The flaw of Laal Kaptaan is that for a film that teases to be a terse, bloody vengeance saga, its proceedings warrant barely any investment. Part of the reason is the movie presenting the idea of revenge as a device and not as a theme: Singh neither explores that uncontrollable desire as a metaphor nor delves deep into revenge as self-flagellation. For much of the film’s bloated runtime, Singh seems satisfied just demanding that we interpret Gosain’s motives at face value without interrogating them. Even the homegrown mythmaking – wild animals, Naga sadhus, dusty terrains – seems drab as it goes on, punctured by unnecessary voiceovers and flashbacks.
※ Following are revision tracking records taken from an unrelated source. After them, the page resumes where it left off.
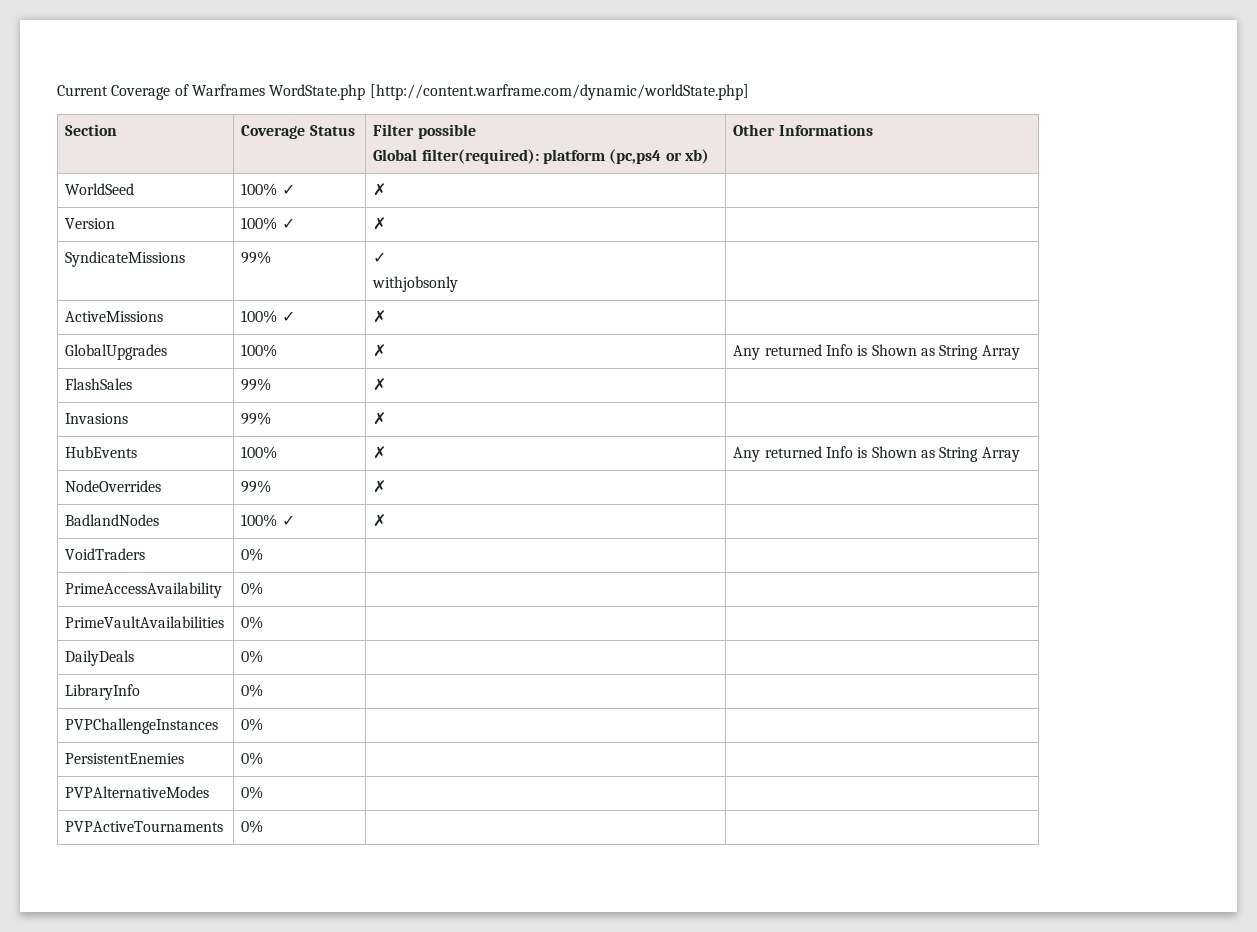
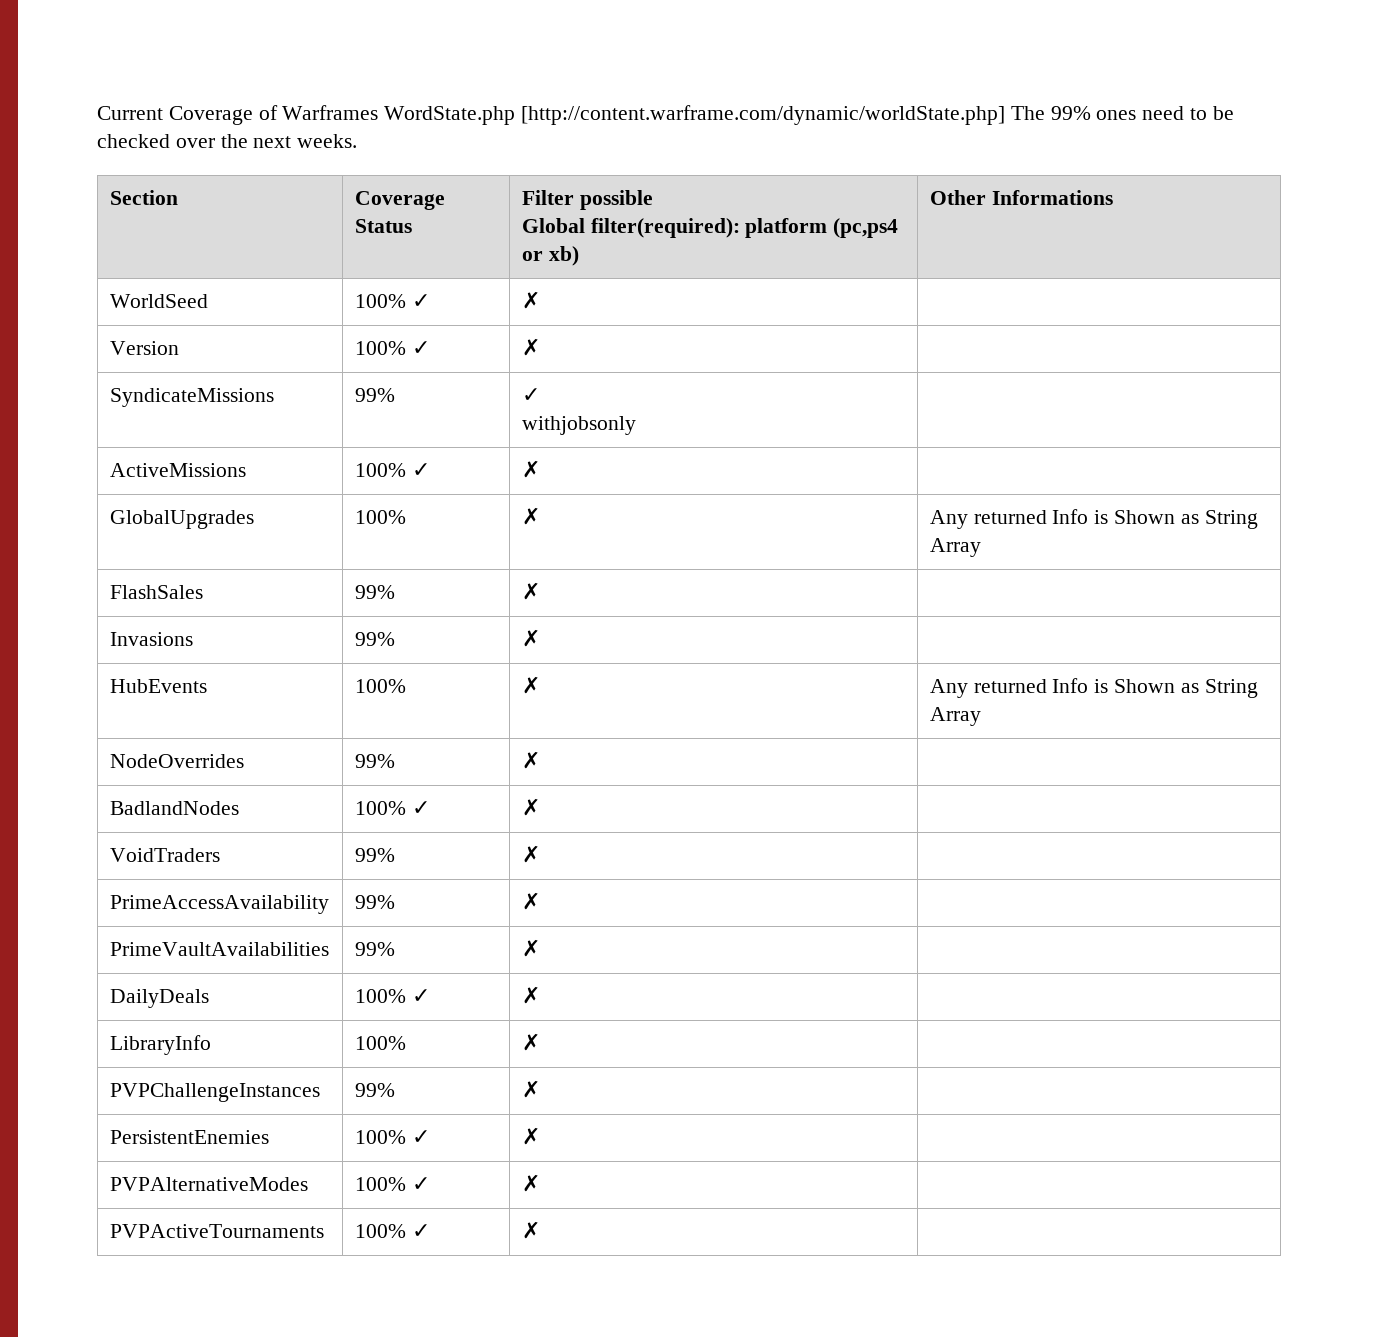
(749, 92) none -> [1010,106,1234,120] [97,134,358,148] The 99% ones need to be checked over the next weeks.
[241,548,264,561] 0% | -> [354,848,395,862] [521,845,540,863] 99% | ✗
[241,582,264,595] 0% | -> [354,895,395,909] [521,892,540,910] 99% | ✗
[241,616,264,629] 0% | -> [354,942,395,956] [521,939,540,957] 99% | ✗
[241,650,264,663] 0% | -> [354,989,430,1003] [521,986,540,1004] 100% ✓ | ✗
[241,684,264,697] 0% | -> [354,1036,406,1050] [521,1033,540,1051] 100% | ✗
[241,718,264,731] 0% | -> [354,1083,395,1097] [521,1080,540,1098] 99% | ✗
[241,752,264,765] [65,786,210,798] [241,786,264,799] [65,821,224,832] [241,820,264,833] 0% | | // PVPAlternativeModes | 0% | | // PVPActiveTournaments | 0% | -> [354,1130,430,1144] [521,1127,540,1145] [109,1177,308,1191] [354,1177,430,1191] [521,1174,540,1192] [109,1224,324,1238] [354,1224,430,1238] [521,1221,540,1239] 100% ✓ | ✗ | // PVPAlternativeModes | 100% ✓ | ✗ | // PVPActiveTournaments | 100% ✓ | ✗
Nothing really seems that urgent or at stake, especially because Singh seems ill-equipped to translate the hunter-prey dynamic with suspense or tension.
That is not to say that the universe that Singh imagines in Laal Kaptaan doesn’t occasionally burst with novelty (Shanker Raman’s eye for ethnographic detail is rewarding). It’s just that it is all a bit disjointed in very many ways. For instance, the sub-plots exist for the sub-plots’ sake, effectively revealing the incompetence of the wafer-thin plot. And after a point, the film’s persuasive physicality – the production design, costumes, and the cinematography complement each other – remains its only calling card.
The performances are caricaturish. Khan looks the part but never acts it. One of the things I’ve always admired about Khan is that he doesn’t believe in rationing himself. He has a tendency to go all out to serve any role he is playing. It’s partly what I suspect makes a Saif Ali Khan performance so enjoyable even when it is artifice. Here, that might just be the problem. On one hand, as the Sadhu, Khan unnecessarily grunts and eye-rolls with abandon, looking like someone who is in desperate need of being reigned in. On the other hand, Dobriyal is embarrassingly one-note and Vij is immediately forgettable.
Being a film that doesn’t have anything to say, isn’t necessarily the worst thing if it can justify itself. Laal Kaptaan doesn’t feel like a result of resurrection. It feels like fatigue come to life.